Au réveil, Lebleu s’aperçoit que ses souliers ne sont plus là. On ne le laissera donc jamais tranquille ! Il ne s’emporte pas, il n’agite pas sa baïonnette en criant : « Mes souliers ou je crève un ventre ! » Il se lève, s’habille, et, pieds nus, se prépare, comme les autres pour la revue.

Les hommes de la chambrée l’épient et sifflent des airs. Ils riront tout à l’heure ; ils n’auront jamais tant ri.

Or Lebleu, penché sur ses courroies, astique, indifférent, s’abrutit avec la conscience d’un futur premier soldat, et transforme son ceinturon en pur miroir.

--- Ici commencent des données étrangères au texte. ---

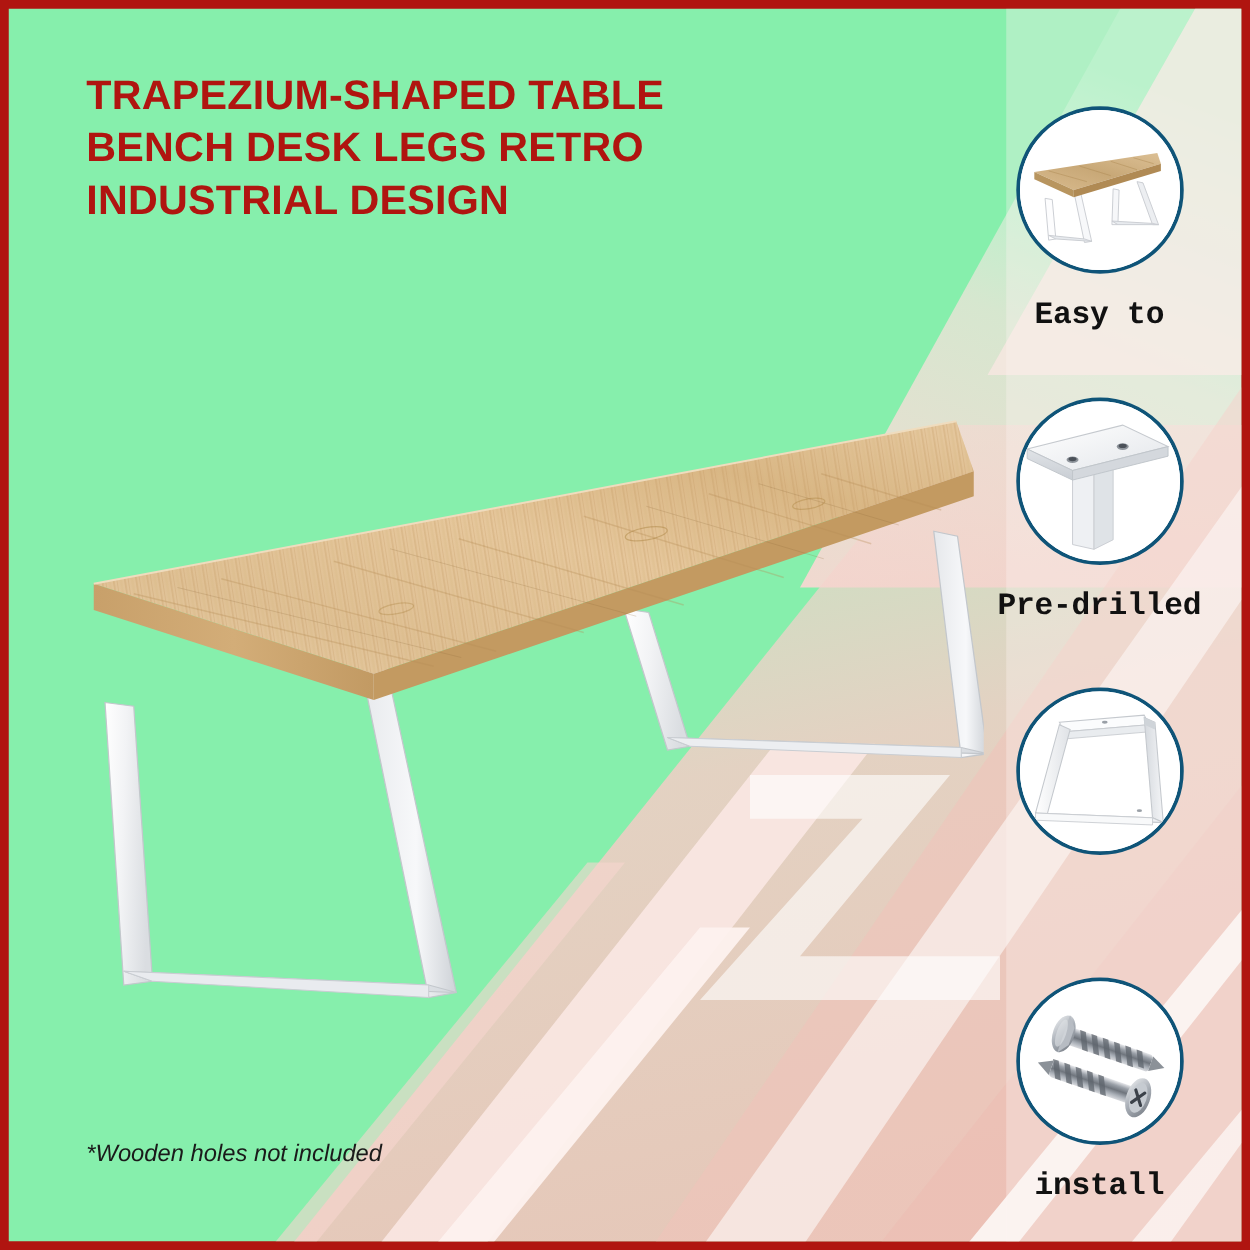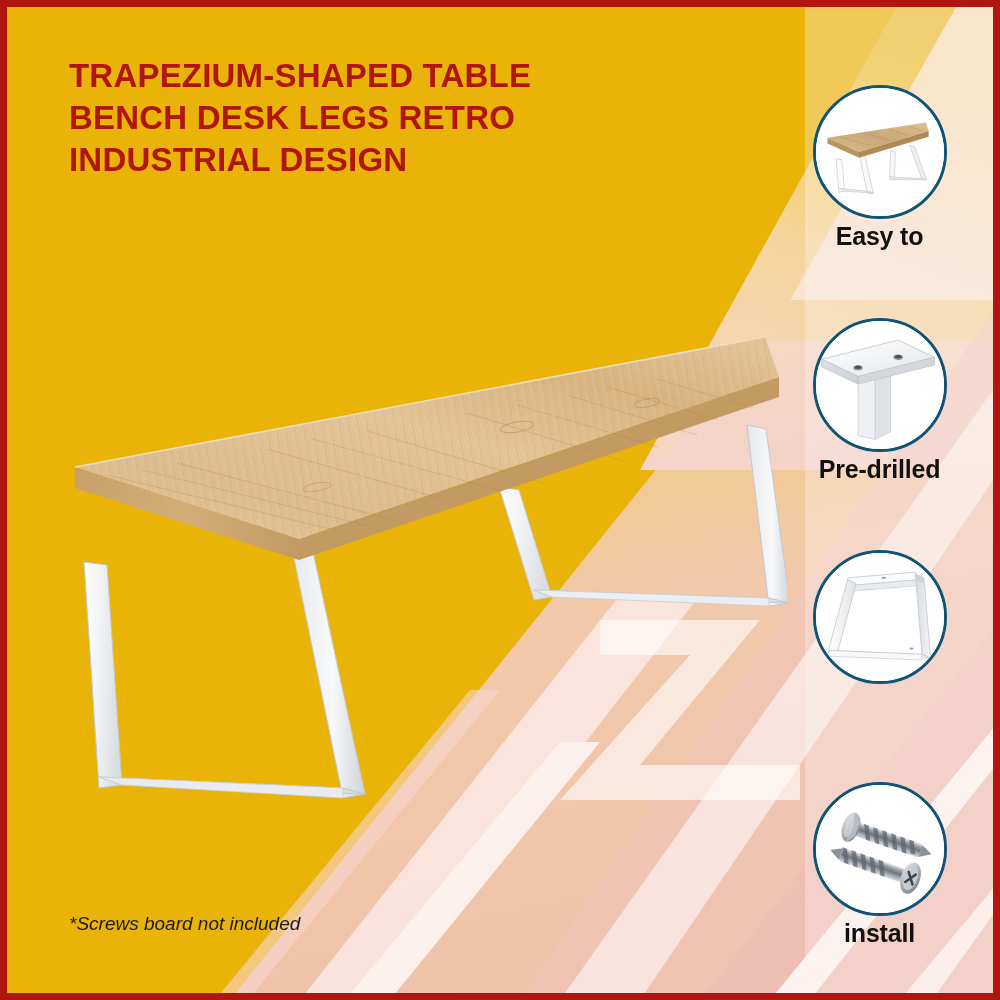--- a/index.html
+++ b/index.html
@@ -2,21 +2,21 @@
 <html><head>
 <meta charset="utf-8">
 <style>
   html,body{margin:0;padding:0;background:#fff;}
   body{width:1000px;height:1000px;overflow:hidden;font-family:"Liberation Sans",sans-serif;}
 
   #poster{
     position:relative;width:1000px;height:1000px;
     box-sizing:border-box;
     border:7px solid #b01510;
-    background:#eab308;
+    background:#86efac;
     overflow:hidden;
   }
 
   
   #bg-decor{position:absolute;inset:0;overflow:hidden;z-index:0;}
 
   
   #title{
     position:absolute;left:62px;top:48px;z-index:6;
     font-size:33px;line-height:1.28;font-weight:bold;
@@ -42,23 +42,23 @@
   .feature .circle{
     position:relative;width:134px;height:134px;margin:0 auto;
     border-radius:50%;
     border:3px solid #0f5478;
     background:#ffffff;
     overflow:hidden;
     box-sizing:border-box;
   }
   .feature .circle svg{display:block;width:100%;height:100%;}
   .feature .flabel{
-    margin-top:3px;font-size:25px;font-weight:bold;color:#111;
+    margin-top:19px;font-size:25px;font-weight:bold;color:#111;
     line-height:1.14;letter-spacing:-.2px;
-    font-family:Liberation Sans, sans-serif;
+    font-family:Liberation Mono, monospace;
   }
   .feature .flabel span{display:block;}
 
   #f0{top:78px;}
   #f1{top:311px;text-align:center;}
   #f2{top:543px;}
   #f3{top:775px;}
 </style>
 </head>
 <body>
@@ -193,21 +193,21 @@
           <path d="M560,80 L672,113"></path>
         </g>
 
         <ellipse cx="470" cy="120" rx="17" ry="5" fill="none" stroke="#a9813f" stroke-width="1" opacity="0.45" transform="rotate(-10 470 120)"></ellipse>
         <ellipse cx="600" cy="96" rx="13" ry="4" fill="none" stroke="#a9813f" stroke-width="1" opacity="0.4" transform="rotate(-10 600 96)"></ellipse>
         <ellipse cx="270" cy="180" rx="14" ry="4" fill="none" stroke="#a9813f" stroke-width="1" opacity="0.35" transform="rotate(-10 270 180)"></ellipse>
       </g>
     </svg>
   </div>
 
-  <div id="disclaimer">*Screws board not included</div>
+  <div id="disclaimer">*Wooden holes not included</div>
 
   <div id="features">
 
     <div class="feature" id="f0">
       <div class="circle">
         <svg viewBox="0 0 134 134">
           <defs>
             <linearGradient id="ic0wood" x1="0" y1="1" x2="1" y2="0">
               <stop offset="0" stop-color="#d9bb8e"></stop>
                 <stop offset="0.5" stop-color="#c8a877"></stop>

Le voilà prêt. Il ne lui manque que ses souliers. Peut-être paiera-t-il un litre à qui les lui rendra ! Les camarades s’impatientent, tiennent mal en place, car l’imbécile, décidément, refuse de gueuler.

Afin d’exciter sa rage, ils rient d’avance.

Mais Lebleu leur prouve qu’on le croit moins bête encore qu’il ne l’est.

L’heure de la revue va sonner. Toujours calme, il prend ses brosses, sa boîte de cirage, et se met, sans rien dire, à cirer ses pieds nus.